Task to carry out: Line count for "bottom": state how many lines of the data below include it, and output nothing more.

Source information:

= Beginning of Section =

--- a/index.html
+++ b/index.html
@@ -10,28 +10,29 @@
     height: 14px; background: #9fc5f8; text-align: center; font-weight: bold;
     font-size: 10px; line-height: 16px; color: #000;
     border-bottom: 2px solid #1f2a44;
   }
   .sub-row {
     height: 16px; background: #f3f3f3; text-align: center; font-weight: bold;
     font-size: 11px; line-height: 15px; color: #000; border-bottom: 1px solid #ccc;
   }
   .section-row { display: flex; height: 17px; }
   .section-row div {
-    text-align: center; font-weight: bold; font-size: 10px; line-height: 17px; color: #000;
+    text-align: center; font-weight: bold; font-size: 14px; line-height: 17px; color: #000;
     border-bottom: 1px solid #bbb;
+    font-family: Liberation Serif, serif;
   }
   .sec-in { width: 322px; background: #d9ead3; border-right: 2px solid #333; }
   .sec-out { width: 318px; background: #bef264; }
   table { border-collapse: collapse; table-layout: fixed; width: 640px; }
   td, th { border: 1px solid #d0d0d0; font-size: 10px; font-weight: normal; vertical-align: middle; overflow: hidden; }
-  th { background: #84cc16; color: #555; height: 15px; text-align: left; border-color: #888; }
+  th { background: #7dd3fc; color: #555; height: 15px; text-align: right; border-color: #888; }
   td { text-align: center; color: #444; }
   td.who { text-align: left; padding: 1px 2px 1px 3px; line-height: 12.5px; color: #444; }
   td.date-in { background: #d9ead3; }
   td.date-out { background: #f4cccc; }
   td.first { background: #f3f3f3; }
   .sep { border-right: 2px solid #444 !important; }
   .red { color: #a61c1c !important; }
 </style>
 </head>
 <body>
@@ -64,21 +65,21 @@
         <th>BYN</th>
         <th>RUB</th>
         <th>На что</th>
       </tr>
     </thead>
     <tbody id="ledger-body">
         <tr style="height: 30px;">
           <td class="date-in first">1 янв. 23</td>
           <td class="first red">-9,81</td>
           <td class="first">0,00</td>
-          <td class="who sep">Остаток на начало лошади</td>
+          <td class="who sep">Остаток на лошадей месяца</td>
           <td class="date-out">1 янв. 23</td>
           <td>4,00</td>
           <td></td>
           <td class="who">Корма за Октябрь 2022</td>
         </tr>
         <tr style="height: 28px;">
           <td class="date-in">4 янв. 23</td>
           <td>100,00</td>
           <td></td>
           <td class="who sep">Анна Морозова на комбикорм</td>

= End of Section =

Solution to this problem: 3